К оригинальным сочинениям бурят, созданным в интересующий нас период, относится, по всей вероятности, и «Повесть о Гусю-ламе», где в увлекательной форме описывается путешествие в ад и трактуется основной догмат буддийской морали о неизбежности посмертного наказания за прижизненные грехи. Но это пока единственное известное нам литературное произведение, появившееся у бурят к началу XIX столетия. В основном же на первых порах среди них распространялась все та же общемонгольская письменная литература (преимущественно буддийская догматическая и дидактическая), о которой уже говорилось выше.
В заключение отметим, что в рассматриваемый период у монголов еще явственнее проявилось различие между литературой, распространявшейся печатно, и литературой, бытовавшей в рукописном виде. Значительно возросло количество ксилографированных изданий на монгольском языке, подавляющее большинство которых представляло собой переводы буддийских сочинений, что соответствовало интересам буддийской церкви, монгольской феодальной верхушки и маньчжурского правительства. Произведения же, действительно любимые и читаемые во всех уголках Центральной Азии, населенных монгольскими народами, распространялись в рукописях. Именно рукописная монгольская книга чаще всего доносит до нас наиболее интересные, оригинальные и важные для понимания подлинного литературного процесса в Монголии того периода сочинения, и именно она привлекает самое пристальное внимание ученых-востоковедов.

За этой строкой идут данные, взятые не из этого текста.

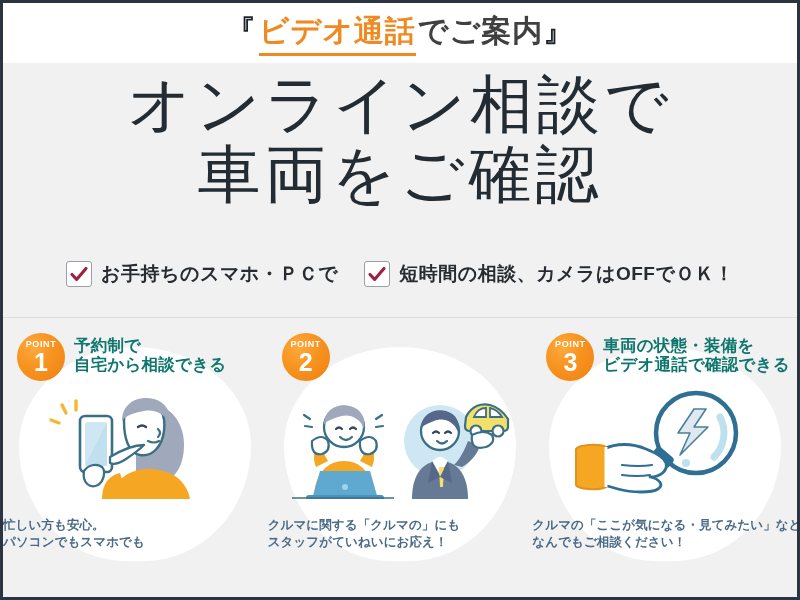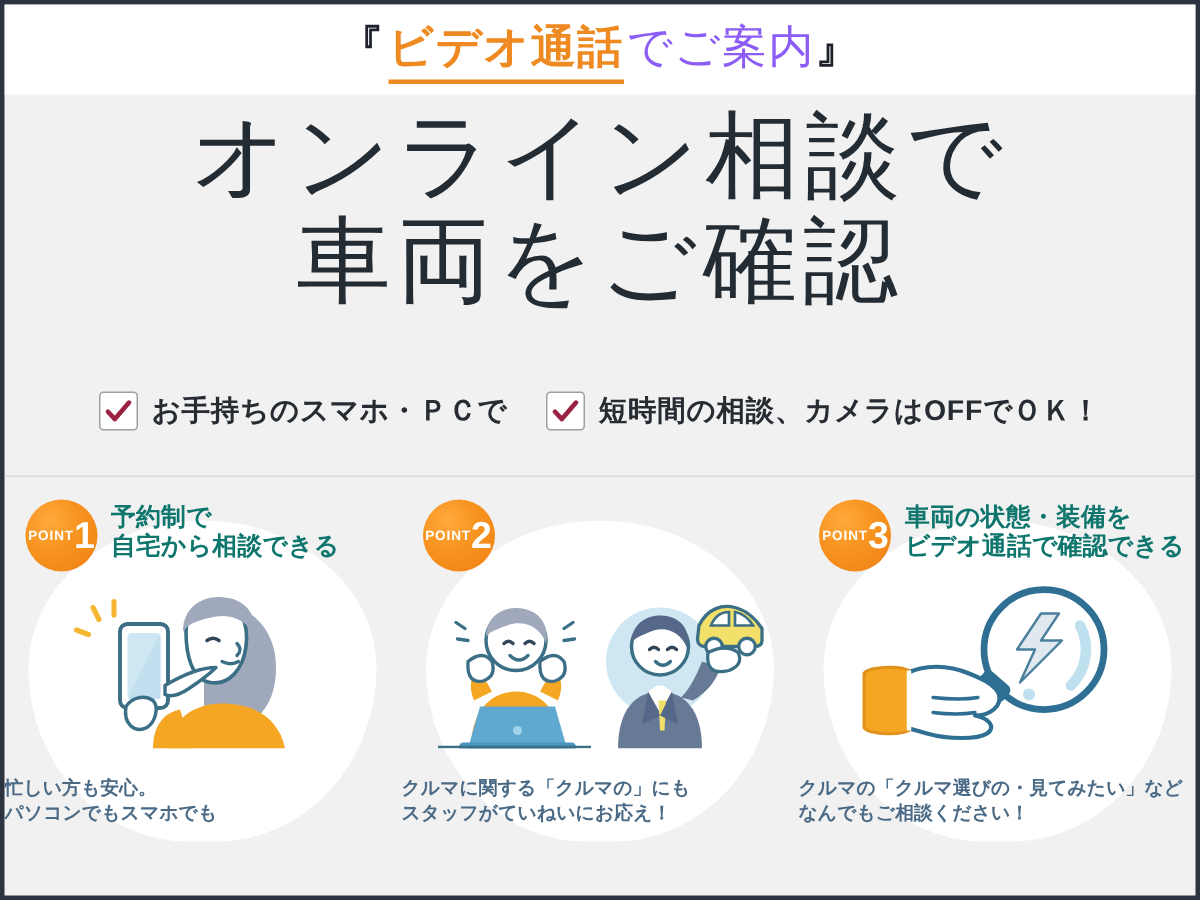--- a/index.html
+++ b/index.html
@@ -27,21 +27,21 @@
     color: #1d222a; white-space: nowrap;
     display: flex; align-items: baseline;
   }
   .kicker .brk { color: #1d222a; font-weight: 700; }
   .kicker .hl {
     color: #ee8a21;
     border-bottom: 3px solid #ee8a21;
     padding-bottom: 1px;
     margin: 3px 2px;
   }
-  .kicker .plain { color: #8b5cf6; font-weight: 400; }
+  .kicker .plain { color: #404040; font-weight: 700; }
 
   
   #headline {
     position: absolute; left: 0; top: 66px; width: 794px;
     text-align: center; color: #232b33;
   }
   #headline .line {
     font-size: 63px; line-height: 70px; font-weight: 500;
     letter-spacing: 4px; white-space: nowrap;
   }
@@ -82,21 +82,21 @@
     background: #ffffff;
     border-radius: 50% 50% 46% 46% / 46% 46% 54% 54%;
   }
   .point .hdr {
     position: absolute; left: 14px; top: 8px; right: 6px;
     display: flex; align-items: flex-start; gap: 9px;
   }
   .badge {
     width: 48px; height: 48px; flex: 0 0 48px; border-radius: 50%;
     background: radial-gradient(circle at 34% 30%, #ffa93d 0%, #f79420 42%, #ef7f12 100%);
-    display: flex; align-items: center; justify-content: center;
+    display: flex; flex-direction: column; align-items: center; justify-content: center;
     color: #ffffff; line-height: 1;
   }
   .badge .bword { font-size: 9px; font-weight: 700; letter-spacing: 0.6px; }
   .badge .bnum { font-size: 25px; font-weight: 700; margin-top: 1px; }
   .ptitle {
     color: #0f766e; font-weight: 700; font-size: 16.5px; line-height: 19px;
     letter-spacing: 0.2px; padding-top: 3px;
   }
   .ptitle span { display: block; white-space: nowrap; }
   .art {
@@ -297,19 +297,19 @@
           <rect x="92" y="62" width="22" height="13" rx="4" transform="rotate(41 103 68)" fill="#2f6f93"></rect>
 
           <path d="M44 60 C56 54 72 54 86 60 C96 64 104 68 106 74 C108 82 100 88 90 88 C100 90 104 96 98 100 C92 104 72 104 58 100 L44 96 Z" fill="#ffffff" stroke="#2f6f93" stroke-width="2.8" stroke-linejoin="round"></path>
           <path d="M62 76 q18 2 30 0 M62 86 q16 2 28 0" fill="none" stroke="#2f6f93" stroke-width="2.2" stroke-linecap="round"></path>
 
           <path d="M16 60 C18 56 38 54 46 58 L46 98 C38 102 18 100 16 96 Z" fill="#f5a623" stroke="#e2921a" stroke-width="2"></path>
           <path d="M46 58 L46 98" fill="none" stroke="#ffffff" stroke-width="3"></path>
         </svg>
       </div>
       <div class="pcaption">
-        <span>クルマの「クルマ選びの・見てみたい」など</span>
+        <span>クルマの「ここが気になる・見てみたい」など</span>
         <span>なんでもご相談ください！</span>
       </div>
     </div>
 
   </div>
 </div>
 
 </body></html>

По сравнению с предыдущим периодом (конец XVI—XVII в.) в XVIII в. резко сокращается переводческая деятельность монгольских книжников. Они в основном создают новые правила орфографии, вырабатывают совершенную и строгую терминологию, редактируют и подготовляют к печати старые переводы буддийских текстов. Наиболее интенсивно подобная работа осуществлялась в первой половине XVIII в., когда готовилось издание Ганджура и Данджура.
В этот же период происходит активное освоение индо-тибетского письменного наследия, знакомство с богатством форм, сюжетов, литературных приемов древнейшего пласта восточной сказочной и повествовательной литературы. Тогда же монгольские авторы делают первые попытки создания своих, пока еще подражательных и компилятивных, литературных произведений.
Все это в конечном итоге предопределило наступление качественно нового этапа в истории монгольской письменной литературы, который приходится уже на следующий, XIX в., когда появилась целая плеяда монгольских писателей и поэтов, чье творчество внесло достойную лепту в сокровищницу монгольской письменной литературы.
Однако не только археологические древности и архитектурные памятники являются сокровищем монгольской культуры. Она вправе гордиться и своей литературой. Монгольская литература имеет много жанров и длинную историю. Монгольские литературные работы раннего и средневекового периода написаны в древнем Монгольском письме.
Древнейший памятник монгольской литературы — «Монголын Нууц Товчоо» (Сокровенное сказание) датируется 1240 г. Это летопись рода Чингисхана, история становления монгольского государства. Реальные факты перемежаются в ней с эпическими сказаниями. Вслед за первой монгольской летописью последовали другие; правда, сочинения XV—XVI вв. до нас не дошли, но они известны в более позднем пересказе летописей XVII в.: «Алтан товч» («Золотое сказание»), «Шар тууж» («Желтое повествование») и им подобных. Летописный жанр продолжал существовать в XVIII и даже в XIX в. В XVIII в. появились литературные варианты эпических произведений — «Гэсэрхан», «Повесть о хане Харангуе» и др., намтары— жизнеописания, сургаалы — сборники афоризмов; в большом ходу были рукописные сборники жанров обрядовой поэзии (ероолов — благопожеланий, магтаалов — восхвалений и др.). В XVII—XVIII вв. в связи с распространением буддизма появляется много переводов буддийских сочинений, в основном с тибетского языка, но в их число попали и индийские произведения, получившие большую известность в Монголии. Таковы циклы сказок из Панчатантры, сборник «Волшебный мертвец», поэма Калидасы, наставления Нагарджуны и др.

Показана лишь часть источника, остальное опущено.